RENFE has reacted to the on-track competition from Iryo and low-cost OuiGo by operating more of its own “low cost” Avlo services, as well as its regular “AVE” services on the same routes. Avlo services began on the Madrid-Barcelona-Figueres route in June 2021, having been delayed by the COVID-19 pandemic. In February 2022, six Avlo train pairs a day began operation between Madrid and Valencia, with Madrid-Alicante service starting in March 2023 and between Madrid, Seville and Málaga in June.

For track owner ADIF, the competition is paying off. Revenues from track access fees were up 44% in 2022, generating profits of around $200 million. By early 2023, around 1,000 high speed trains were operating each day in Spain — a big jump from 2021, when the number was around 780. ADIF plans to open up more routes, especially those north of Madrid, to more competition. However, some of these routes — e.g. the new line through the Pajares Base Tunnel — require trains that can change gauge, and only RENFE currently owns any of those.

13 thoughts on “Spanish high-speed line under mountains opens after 20 years of construction

  1. A 31 mile new route cuts 23 miles. = 54 mile old route. Unbelievable. A very extreme example of getting rid of slow sections. Now 20 years to build the tunnel that even is longer than the new Gotthard base tunnel.
    It does appear that Spain still has a lot of Broad Gauge trackage. The mixture of 25 kV AC and 3 kV DC systems appear a difficulty with lack of dual power capable locos.

  2. The most important point everyone is missing is that the Spanish rail authority (ADIF) bids out track access fees to the passenger carriers. It has fostered competition and revenue from the access fee (as noted in article) up 44%.

    Everyone moans about the US being behind, well, Spain was *way* behind too.

    Make Amtrak a passenger authority like the FAA and bid out track access fees to generate Amtrak revenue. Then they can sink the dough into better ROW and not bureaucrats and union lobbyists.

    1. I like where your mind is but the railroads do not want to deal with unknown devils and certainly not numerous new unknown devils getting access to their tracks. Then there’s the matter of liability. Does every new operator prove qualification under the existing and capped policy or something else?

    2. @ Dan Carleton: Since they would be technically under contract to Amtrak, they would still fall under their liability umbrella. Amtrak would be the traffic controller to manage the carriers operating on Class 1 tracks to avoid freight interference as much as possible. So the Class 1’s would still be dealing with the single “devil” called Amtrak, since they “own” the traffic management.

      However, if a DOT or other non-Amtrak authority builds their own ROW’s then the liability would shift to the DOT and the carriers using it.

    1. “… 20 years of construction” This is far beyond any domestic political cycle/collective domestic memory.

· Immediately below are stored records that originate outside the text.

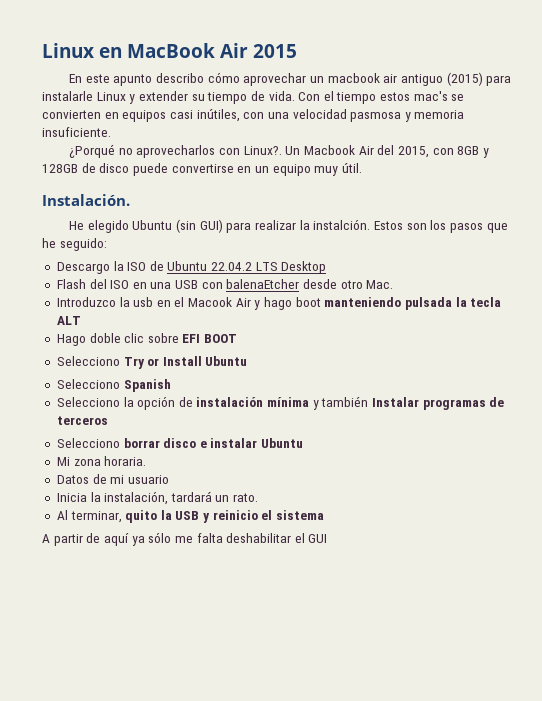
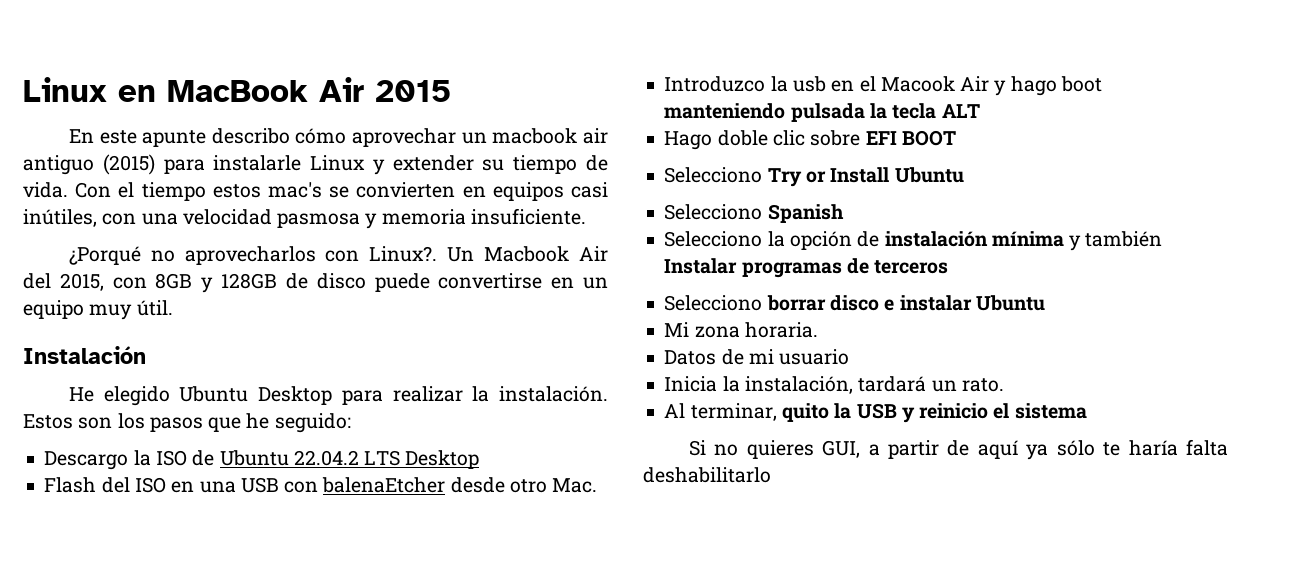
- En este apunto describo cómo aprovechar un macbook air antiguo (2015) para instalarle Linux y extender su tiempo de vida.
+ En este apunte describo cómo aprovechar un macbook air antiguo (2015) para instalarle Linux y extender su tiempo de vida.
- Instalación.
+ Instalación
- He elegido Ubuntu (sin GUI) para realizar la instalción.
+ He elegido Ubuntu Desktop para realizar la instalación.
- A partir de aquí ya sólo me falta deshabilitar el GUI
+ Si no quieres GUI, a partir de aquí ya sólo te haría falta deshabilitarlo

As such it is way beyond radar range.

  3. As seen in this article, tunneling takes a long time. California’s high speed rail tunnels linking the Central Valley with the Bay Area and LA Area need to get started soon. Thanks to high speed rail opponents in North America, CAHSR continues to fall behind due to political obstructions. Build it!

    1. Tunnels linking the Central Valley with the LA Area should have been done FIRST. Connecting LA to the existing end of the line in Bakersfield would have given the project as a whole something to grow over the course of a generation. As it grew you add more high-speed portions as time and ridership warrants. Instead they built a line through a valley which already had three. Very poor execution.

    1. Thanks to CalHSR, we continue to fall even further behind with each passing year. Remind Gavin Newsom that Ron DeSantis demolished him last night.